The first electric trolley through Amherst, Massachusetts was boarded on June 16, 1897. Originally called the Amherst and Sunderland Street Railway, the line was connected to Northampton in 1900 and eventually sold to the Holyoke Street Railway in 1907. The trolley tracks ran down North Pleasant Street, through the university campus. UMass – then, the Massachusetts Agricultural College – graduate Sharp finished his degree in landscape gardening in 1910 and went on to design a building for the campus trolley station. Stylistically, the structure was based in the new American Craftsman style. It was simultaneously influenced by Japanese styles of architecture; the Massachusetts Agricultural College had a sister school in the Imperial College of Architecture, Sapporo, a relationship begun in the 1870s. Also reminiscent of Italianate buildings, the waiting station – of brick and cement, with asphalt shingles – served as a gateway to campus when first built. On its outskirts, the station was a visitor’s first stop at the Massachusetts Agricultural College.
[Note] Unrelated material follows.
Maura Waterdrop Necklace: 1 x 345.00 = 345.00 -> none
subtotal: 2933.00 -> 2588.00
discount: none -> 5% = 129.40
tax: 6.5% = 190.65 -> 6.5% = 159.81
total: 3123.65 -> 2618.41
Sharp’s waiting station first appeared on a campus map in 1919. A 1931 map showed the station as well as the tracks themselves, but by 1935 the trolley tracks were no longer included. The last trolley tracks were removed from North Pleasant Street during the 1950s; a 1959 campus map did not list the waiting station, nor indicate its footprint. Nearly one-hundred years after the shelter’s construction, a new academic building was sited for the intersection where the waiting station sat. During the early months of 2012, local preservation groups worked to delay the station’s imminent removal. An appeals process was made mandatory prior to the demolition, but the construction firm responsible for the work did not await approval and demolished the waiting station without proper authorization. The shelter survived a century on a changing campus; first constructed at the edge of the Massachusetts Agricultural College, the waiting station spent its final years at the center of a much-larger University of Massachusetts.
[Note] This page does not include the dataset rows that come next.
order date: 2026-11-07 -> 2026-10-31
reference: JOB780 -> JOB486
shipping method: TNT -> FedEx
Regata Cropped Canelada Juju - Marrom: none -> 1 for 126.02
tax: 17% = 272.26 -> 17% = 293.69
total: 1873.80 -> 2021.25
UMass Special Collections and University Archives
RG150-0005670, RG150-0006014, RG150-0006140
Practice House (now part of the University Club)
150 years after the Massachusetts Agricultural College acquired the Cowles’ house in 1864, the building still stands on what is now the University of Massachusetts at Amherst campus. Much has been changed, however, in the three centuries since its construction as a colonial New England farmhouse. Oliver Cowles settled in Amherst during the early 18th-century, and built a farmhouse for his family around 1731. Just over a century later, this home and the surrounding property was sold by the Cowles descendants to the state of Massachusetts. Both became part of the new Massachusetts Agricultural College, a land-grant institution whose original focus was experimental farming, where it was eventually put to use as a Practice House for the Home Economics Departement.
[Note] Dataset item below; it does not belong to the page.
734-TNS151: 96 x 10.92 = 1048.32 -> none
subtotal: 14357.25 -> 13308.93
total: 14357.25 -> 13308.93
Starting in 1864, the Cowles house served as residence for the farmer in charge of MAC’s experimental program. The structure remained much the same during these years. An Italianate-style porch was added then removed between 1900 and 1930, but the Cowles’ home – eventually known as the Homestead – otherwise maintained its 18th-century appearance. In 1929, as the country sunk into economic depression, the Massachusetts Agricultural College realized a need to expand its mission as the nation and the world became increasingly more industrialized. Just two years later, in 1931, the institution renamed itself the Massachusetts State College – a clear symbol of change.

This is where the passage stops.